▶ **Provided information**:
....
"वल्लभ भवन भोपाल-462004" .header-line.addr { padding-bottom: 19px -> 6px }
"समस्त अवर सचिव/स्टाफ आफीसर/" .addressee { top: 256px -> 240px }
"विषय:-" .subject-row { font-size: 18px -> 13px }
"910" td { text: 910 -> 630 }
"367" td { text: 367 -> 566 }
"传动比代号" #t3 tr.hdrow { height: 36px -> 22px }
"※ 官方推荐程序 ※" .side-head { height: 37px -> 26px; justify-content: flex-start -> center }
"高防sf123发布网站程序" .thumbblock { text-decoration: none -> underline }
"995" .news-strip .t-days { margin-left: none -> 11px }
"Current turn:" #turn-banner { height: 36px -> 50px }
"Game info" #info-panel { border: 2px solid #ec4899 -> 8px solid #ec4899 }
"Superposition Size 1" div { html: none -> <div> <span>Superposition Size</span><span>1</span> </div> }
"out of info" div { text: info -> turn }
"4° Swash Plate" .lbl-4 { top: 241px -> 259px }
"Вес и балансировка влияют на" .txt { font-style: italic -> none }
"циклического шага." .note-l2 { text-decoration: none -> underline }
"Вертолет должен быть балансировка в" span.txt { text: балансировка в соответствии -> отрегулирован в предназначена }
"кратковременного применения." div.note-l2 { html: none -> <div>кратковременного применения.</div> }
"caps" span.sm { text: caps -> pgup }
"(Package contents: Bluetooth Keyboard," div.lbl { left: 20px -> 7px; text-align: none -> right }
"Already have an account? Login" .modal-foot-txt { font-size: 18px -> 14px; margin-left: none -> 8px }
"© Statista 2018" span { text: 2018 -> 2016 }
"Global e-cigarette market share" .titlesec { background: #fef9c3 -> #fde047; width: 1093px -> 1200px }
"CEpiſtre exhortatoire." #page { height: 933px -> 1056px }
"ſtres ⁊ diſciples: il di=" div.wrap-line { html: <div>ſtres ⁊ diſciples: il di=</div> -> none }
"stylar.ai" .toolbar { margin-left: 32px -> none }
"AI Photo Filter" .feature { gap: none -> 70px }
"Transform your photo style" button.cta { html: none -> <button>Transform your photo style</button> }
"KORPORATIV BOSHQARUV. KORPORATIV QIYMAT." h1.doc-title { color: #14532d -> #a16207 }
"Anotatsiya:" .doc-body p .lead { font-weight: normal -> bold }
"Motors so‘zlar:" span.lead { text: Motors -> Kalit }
....
▶ **Task requirements**: Filter the entries down to the lines containing "note". Copy each of those lines.

▶ **Output of the exercise**:
"циклического шага." .note-l2 { text-decoration: none -> underline }
"кратковременного применения." div.note-l2 { html: none -> <div>кратковременного применения.</div> }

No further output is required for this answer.